The Effectiveness of Live Baiting
While pulling baits is my preferred method of fishing for marlin, there are circumstances when live baiting is more effective. I like to live bait around FADS, drill ships, and even on large pieces of flotsam that are holding bait. Not having tuna tubes, catching and storing several large marlin baits is not really an option for me. What I can do is catch the bait on location. Baits are immediately bridled and deployed so I can have two lively baits behind the boat in a matter of minutes.
Live baits, especially blue runners, love to find their way into the props and around the motors on an outboard powered boat. It’s a team effort to deploy each bait. As soon as the bait is bridled, it is pitched out to the side of the boat away from the motors. Simultaneously, I give the throttle a quick bump forward and pull away from the bait. I will continue to pull away from it until it is right where it needs to be behind the boat. The first bait out goes into the right rigger clip to keep the line off the water and help maintain separation between the second bait.
Putting the second bait out requires the same method; the only difference is that I run the second bait closer to the boat straight from the rod holder. After that, I simply bump troll the baits in the area I want to fish. I prefer using this technique when I am in a very fishy area and want to spend time working the same spot.
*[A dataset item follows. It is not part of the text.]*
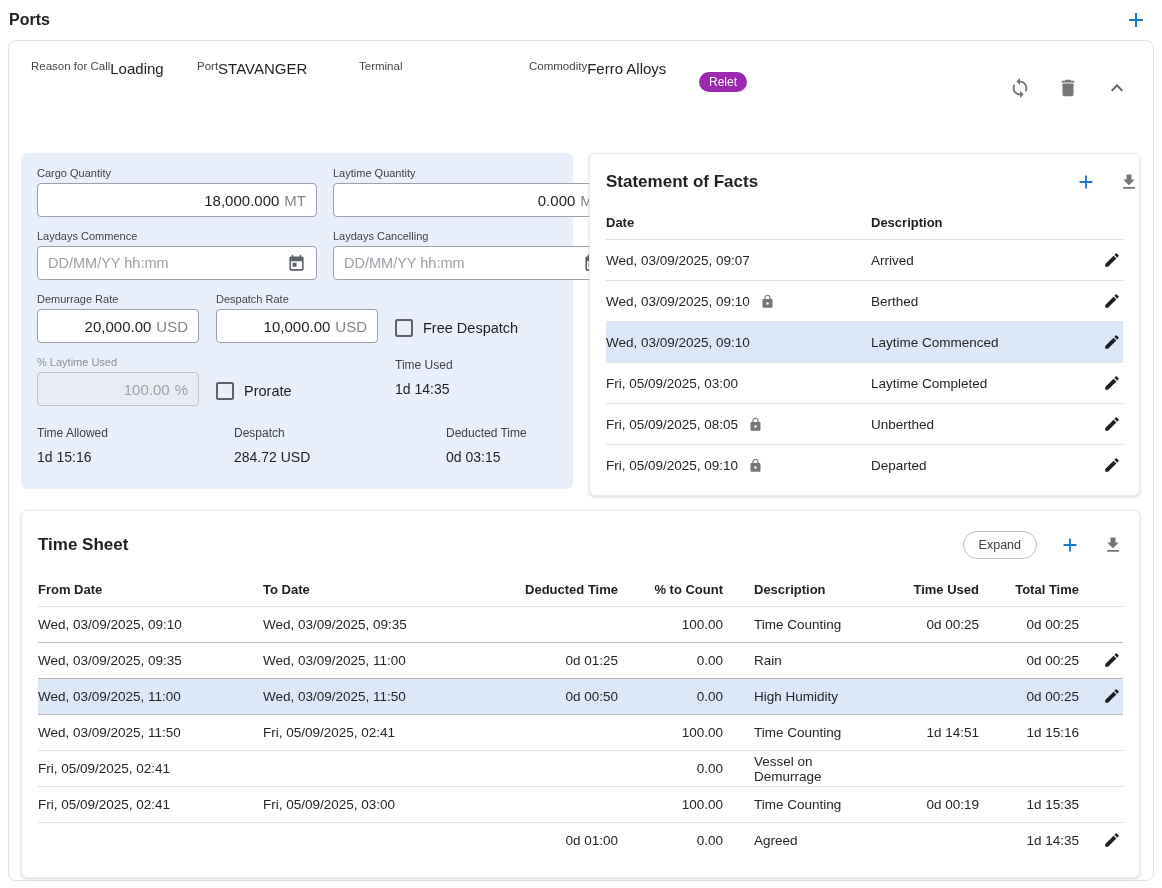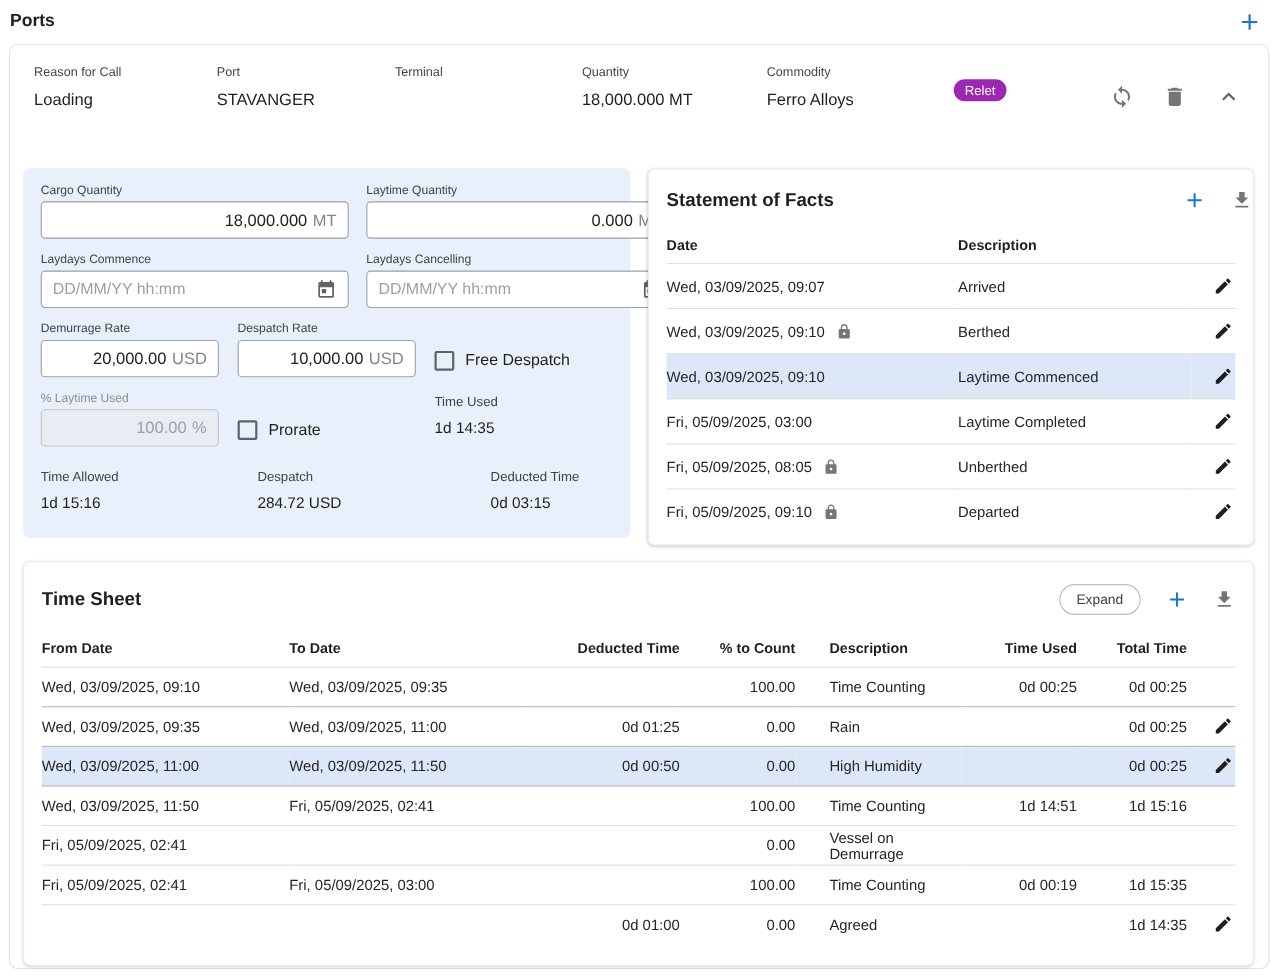"Reason for Call" .sum-field { flex-direction: column -> none }
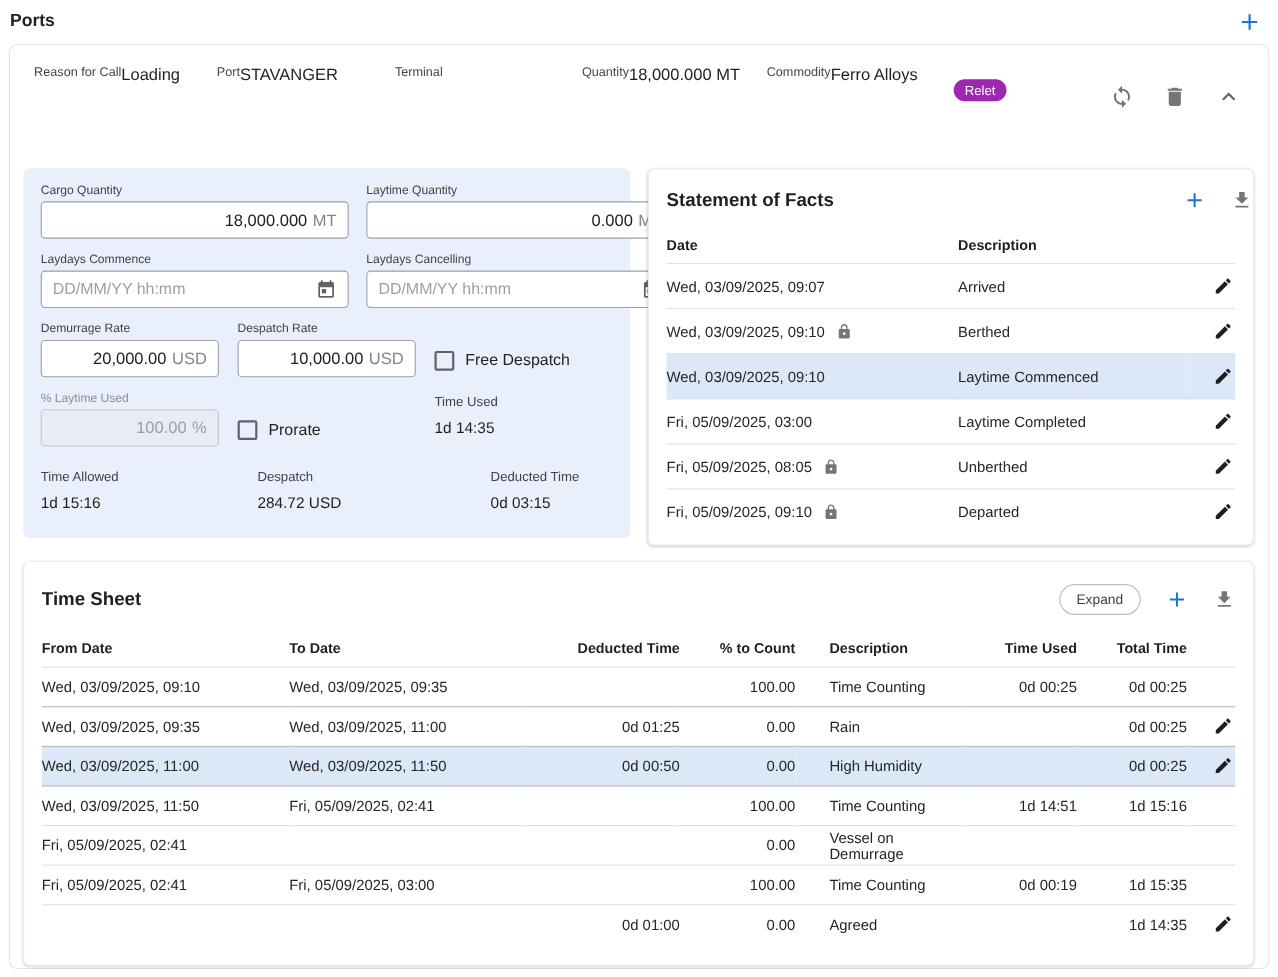"Quantity" div.sum-field { html: <div> <span>Quantity</span> <span>18,000.000 MT</span> </div> -> none }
If you choose to target marlin from a center console, there are a multitude of rigging options and aftermarket products available to set up a center console for blue water fishing. I prefer to keep things simple on my boat, but the possibilities are endless for how technical one wants to be. Getting the bite is only one piece of the puzzle. Correctly positioning the angler, driving the boat, and the endgame of wiring and handling the fish are just as important to successfully catch marlin from a center console and should not be overlooked.